Alberghi, negozi e locali hanno dovuto fare i conti: parecchi gestori hanno deciso di non aprire, per non affrontare spese superiori ai guadagni; altri hanno aperto in ritardo o solo qualche giorno alla settimana. Inoltre, dopo un cauto tentativo a metà luglio, nelle zone più a rischio (per esempio su calle Punta Ballena a Magalluf) sono stati chiusi per decreto tutti i locali pubblici che non potessero garantire sicurezza anche all'esterno. Purtroppo ci sono andati di mezzo anche alcuni bar e ristoranti tranquilli e sicuri, ma vicini alla strada dello scandalo. Quindi quest'anno niente inglesini ubriachi... e devo dire che non ne sento la mancanza.

Cerrado n.9 Wood and ropes (ph. A. C. Cappi)

La manovra più sospetta è stata quella del Governo italiano: in prossimità di Ferragosto tutte le località estere scelte dagli italiani come destinazione per le vacanze sono state classificate a rischio, con obbligo di tampone al ritorno e quarantena in attesa dell'esito. Vale per Grecia, Malta, Croazia e tutta la Spagna: non solo le zone a rischio sulla penisola iberica, ma anche Baleari e Canarie, ben più sicure di molte località turistiche in patria. La Sardegna, per dirne una. Così molti italiani hanno dovuto annullare viaggi prenotati da tempo, per non rischiare attese in clausura di almeno una settimana per poter dimostrare ufficialmente di non essere contagiati. Oltre al vantaggio di far spendere i soldi agli italiani in Italia, non va dimenticato che queste località estere sono in genere servite da voli diretti di compagnie come EasyJet e RyanAir, i rivali low-cost dell'Alitalia. E la nostra compagnia di bandiera, un tempo gloriosa, da anni e anni viene tenuta in vita artificialmente con iniezioni di denaro pubblico e concorrenza sleale. Diciamo la verità: se non esiste un Grande Complotto del Coronavirus, ci sono in ogni caso i complottini di chi cerca a tutti i costi di guadagnare qualcosa approfittando della situazione.

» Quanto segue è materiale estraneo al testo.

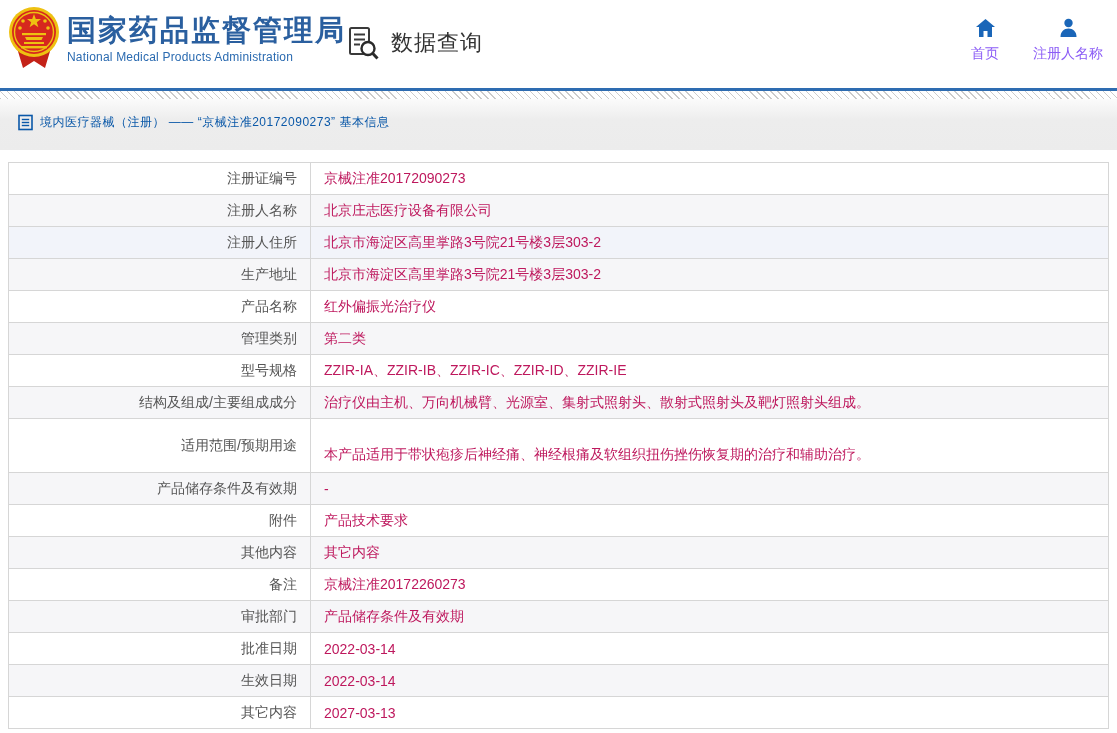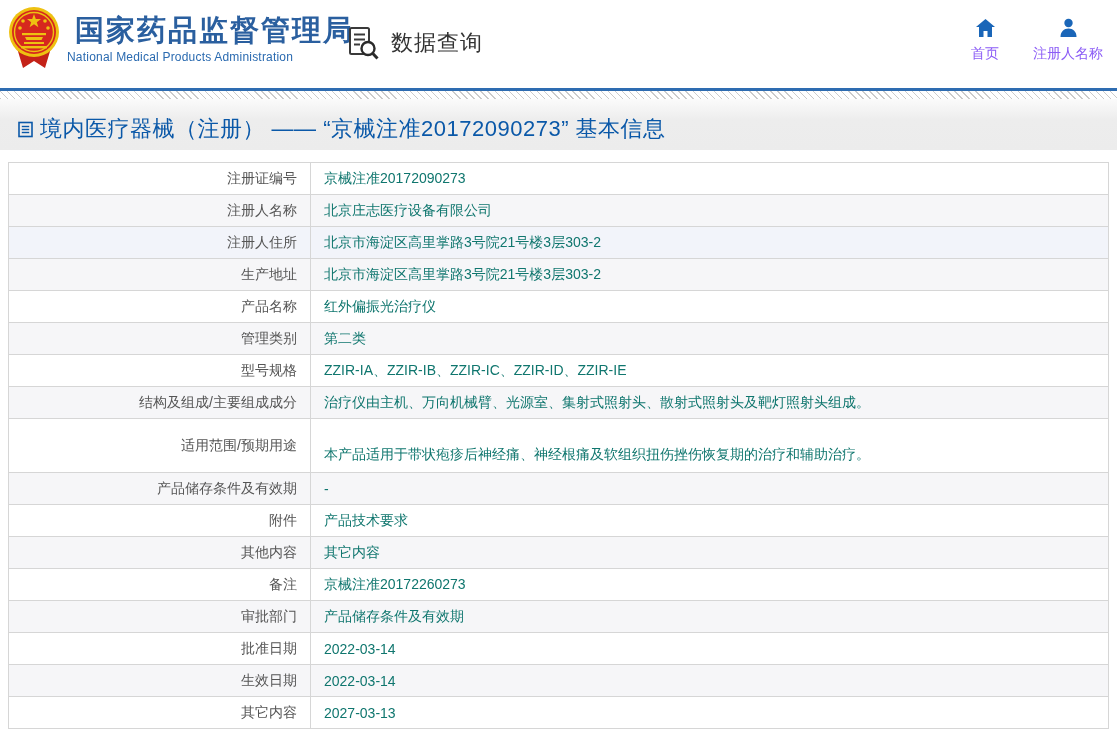--- a/index.html
+++ b/index.html
@@ -5,47 +5,47 @@
 <style>
   * { margin:0; padding:0; box-sizing:border-box; }
   html,body { width:1117px; height:733px; overflow:hidden; background:#fff;
     font-family:"Liberation Sans","DejaVu Sans",sans-serif; }
   .page { position:relative; width:1117px; height:733px; background:#fff; }
 
   
   .header { position:absolute; top:0; left:0; width:1117px; height:88px; background:#fff; }
   .logo-wrap { position:absolute; left:8px; top:6px; width:52px; height:64px; cursor:pointer; }
   .org-names { position:absolute; left:67px; top:13px; }
-  .org-zh { font-size:29px; font-weight:bold; color:#2a5f9f; letter-spacing:2px; line-height:34px;margin-left:8px; }
+  .org-zh { font-size:29px; font-weight:bold; color:#2a5f9f; letter-spacing:2px; line-height:34px; }
   .org-en { font-size:12px; color:#2a6ab0; margin-top:3px; letter-spacing:0.2px; }
   .data-query { position:absolute; left:348px; top:26px; display:flex; align-items:center; gap:12px; cursor:pointer; }
   .data-query-label { font-size:22px; color:#333; letter-spacing:1px; }
   .hnav { position:absolute; top:18px; right:14px; display:flex; gap:34px; }
   .hnav-item { display:flex; flex-direction:column; align-items:center; gap:7px; cursor:pointer; }
   .hnav-label { font-size:14px; color:#8b5cf6; white-space:nowrap; }
 
   
   .blue-line { position:absolute; top:88px; left:0; width:1117px; height:3px; background:#2e6cb1; }
   .hatch { position:absolute; top:91px; left:0; width:1117px; height:8px;
     background:repeating-linear-gradient(45deg,#cbcbcb 0px,#cbcbcb 1px,#ffffff 1px,#ffffff 5px); }
   .crumb-band { position:absolute; top:99px; left:0; width:1117px; height:51px;
     background:linear-gradient(to bottom,#fbfbfb 0%,#ededed 40%,#ececec 100%); }
   .crumb { position:absolute; left:18px; top:15px; display:flex; align-items:center; gap:7px; }
-  .crumb-text { font-size:22px; color:#0a58a8; letter-spacing:0.5px; }
+  .crumb-text { font-size:12px; color:#0a58a8; letter-spacing:0.5px; }
 
   
   .reg-table { position:absolute; top:162px; left:8px; width:1101px;
     border-collapse:collapse; table-layout:fixed; }
   .reg-table td { border:1px solid #d6d6d6; font-size:14px; vertical-align:middle; }
   .reg-table tr { height:32px; background:#fff; }
   .reg-table tr.tall { height:54px; }
   .reg-table tr.alt { background:#f6f6f8; }
   .reg-table tr.hl { background:#f2f4fa; }
   td.lbl { width:302px; text-align:right; padding-right:13px; color:#555; }
-  td.val { text-align:left; padding-left:13px; color:#0f766e; }
+  td.val { text-align:left; padding-left:13px; color:#be185d; }
   tr.tall td.val { vertical-align:bottom; padding-bottom:8px; }
 </style>
 </head>
 <body>
 
 <div class="page">
 
   <div class="header">
 
     <div class="logo-wrap">

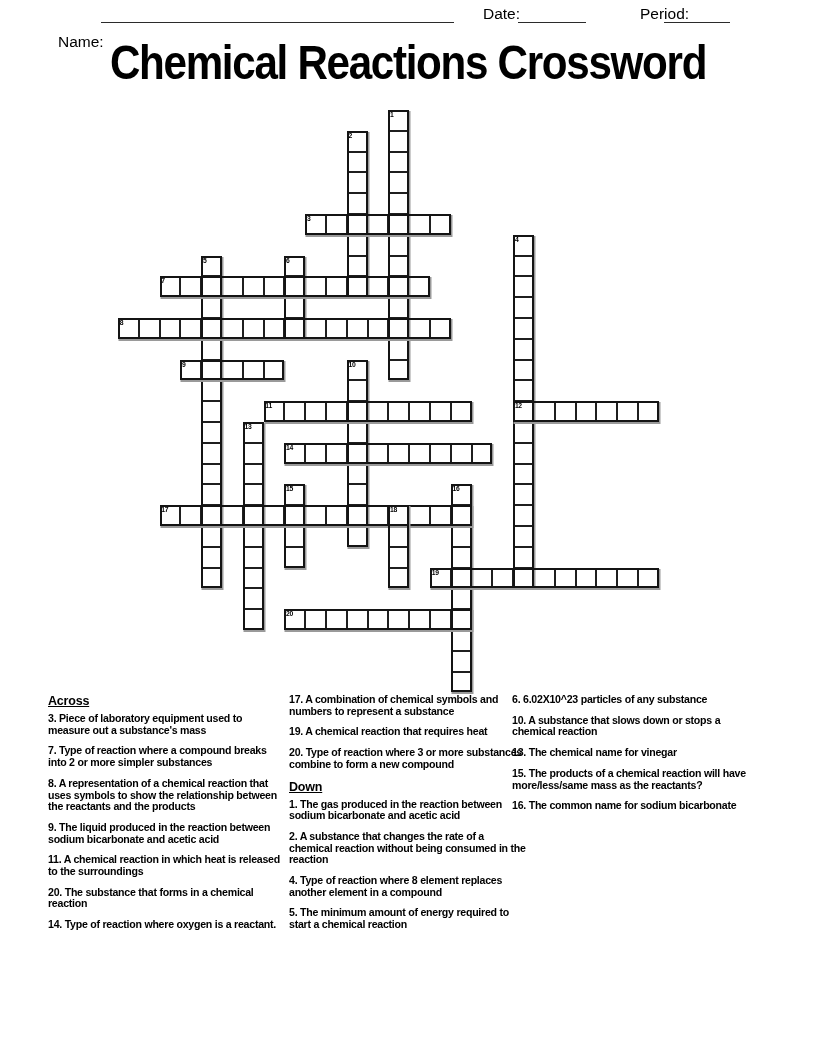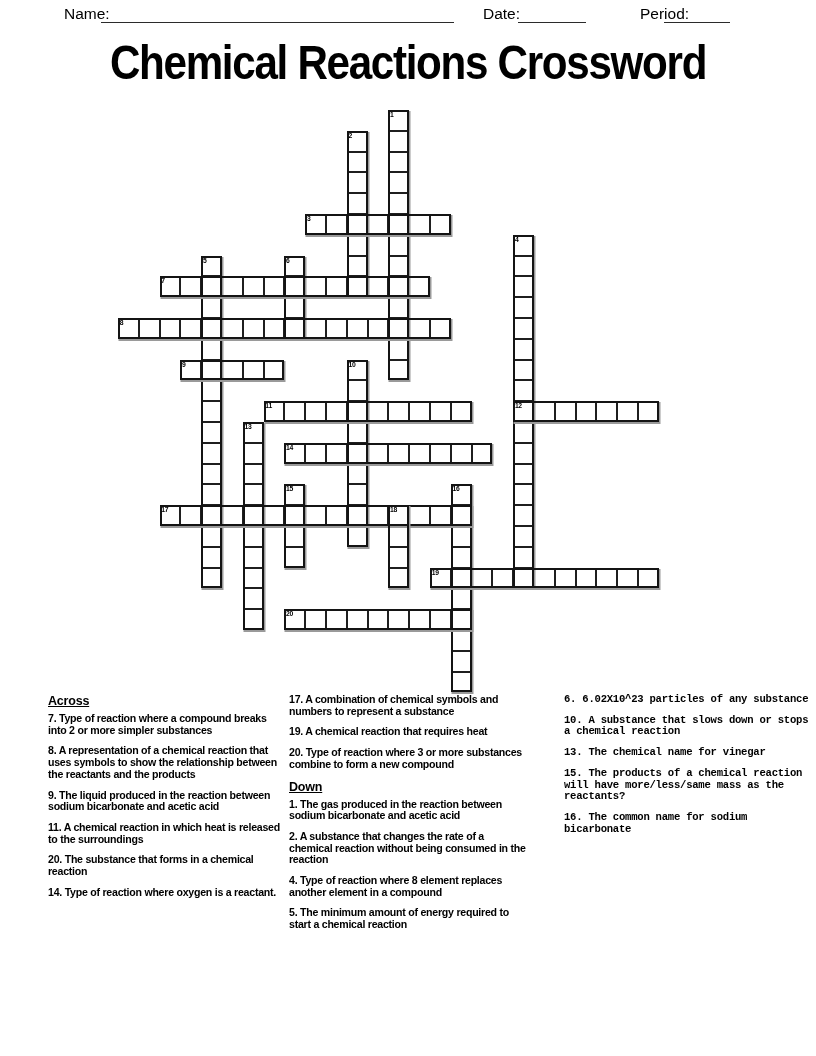--- a/index.html
+++ b/index.html
@@ -5,21 +5,21 @@
   html,body{margin:0;padding:0;}
   body{
     width:816px;height:1056px;position:relative;overflow:hidden;
     background:#ffffff;color:#000;
     font-family:"Liberation Sans", sans-serif;
   }
   
   .header{position:absolute;top:4px;left:48px;width:700px;height:24px;font-size:15.5px;}
   .hdr-label{position:absolute;top:1px;white-space:nowrap;}
   .hdr-line{position:absolute;top:0;height:18px;border-bottom:1.6px solid #2b2b2b;}
-  #name-label{left:16px;}
+  #name-label{left:10px;margin-top:28px;}
   #name-line{left:53px;width:353px;}
   #date-label{left:400px;margin-left:35px;}
   #date-line{left:470px;width:68px;}
   #period-label{left:592px;}
   #period-line{left:616px;width:66px;}
   
   .title{
     position:absolute;top:34px;left:0;width:816px;text-align:center;
     font-size:49px;font-weight:bold;letter-spacing:-1.5px;
     transform:scaleX(0.86);
@@ -36,21 +36,21 @@
     box-shadow:1px 1.5px 0 0.5px #9a9a9a;
   }
   .cellnum{
     position:absolute;font-size:6.8px;line-height:7px;font-weight:bold;
     pointer-events:none;letter-spacing:-0.3px;
   }
   
   .clue-col{position:absolute;top:694px;}
   #clue-col-1{left:48px;width:238px;}
   #clue-col-2{left:289px;width:238px;}
-  #clue-col-3{left:564px;width:246px;font-family:Liberation Mono, monospace;}
+  #clue-col-3{left:512px;width:246px;}
   .clue-heading{
     font-size:12.5px;font-weight:bold;text-decoration:underline;
     margin:0 0 5px 0;letter-spacing:-0.2px;
   }
   .clue{
     font-size:10.6px;line-height:11.7px;font-weight:bold;
     letter-spacing:-0.25px;margin:0 0 9px 0;
   }
 </style>
 </head>
@@ -281,20 +281,21 @@
     <span class="cellnum" style="left: 168.1px; top: 375.4px;">15</span>
     <span class="cellnum" style="left: 334.5px; top: 375.4px;">16</span>
     <span class="cellnum" style="left: 43.3px; top: 396.2px;">17</span>
     <span class="cellnum" style="left: 272.1px; top: 396.2px;">18</span>
     <span class="cellnum" style="left: 313.7px; top: 458.6px;">19</span>
     <span class="cellnum" style="left: 168.1px; top: 500.2px;">20</span>
   </div>
 
 <div class="clue-col" id="clue-col-1">
     <div class="clue-heading">Across</div>
+    <div class="clue"><span>3. </span><span>Piece of laboratory equipment used to measure out a substance's mass</span></div>
     <div class="clue"><span>7. </span><span>Type of reaction where a compound breaks into 2 or more simpler substances</span></div>
     <div class="clue"><span>8. </span><span>A representation of a chemical reaction that uses symbols to show the relationship between the reactants and the products</span></div>
     <div class="clue"><span>9. </span><span>The liquid produced in the reaction between sodium bicarbonate and acetic acid</span></div>
     <div class="clue"><span>11. </span><span>A chemical reaction in which heat is released to the surroundings</span></div>
     <div class="clue"><span>20. </span><span>The substance that forms in a chemical reaction</span></div>
     <div class="clue"><span>14. </span><span>Type of reaction where oxygen is a reactant.</span></div>
   </div>
 <div class="clue-col" id="clue-col-2">
     <div class="clue"><span>17. </span><span>A combination of chemical symbols and numbers to represent a substance</span></div>
     <div class="clue"><span>19. </span><span>A chemical reaction that requires heat</span></div>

Cerrado n.10 Lost god of the beach bar (ph. A. C. Cappi)

E alla fine questo è proprio l'anno in cui per molti è valsa la pena di venire in vacanza a Magalluf, silenziosa, rilassante e sicura. Certo, il mio locale preferito, la mia casa lontano da casa, cioè El Ultimo Paraiso, è rimasto chiuso e i miei amici che lo gestiscono hanno perso un'intera stagione, così come molti altri sull'isola. Ma spero che Magalluf sopravviva e che continui sulla strada di un turismo non solo privo di Covid, ma anche di chiassosi inglesini ubriachi.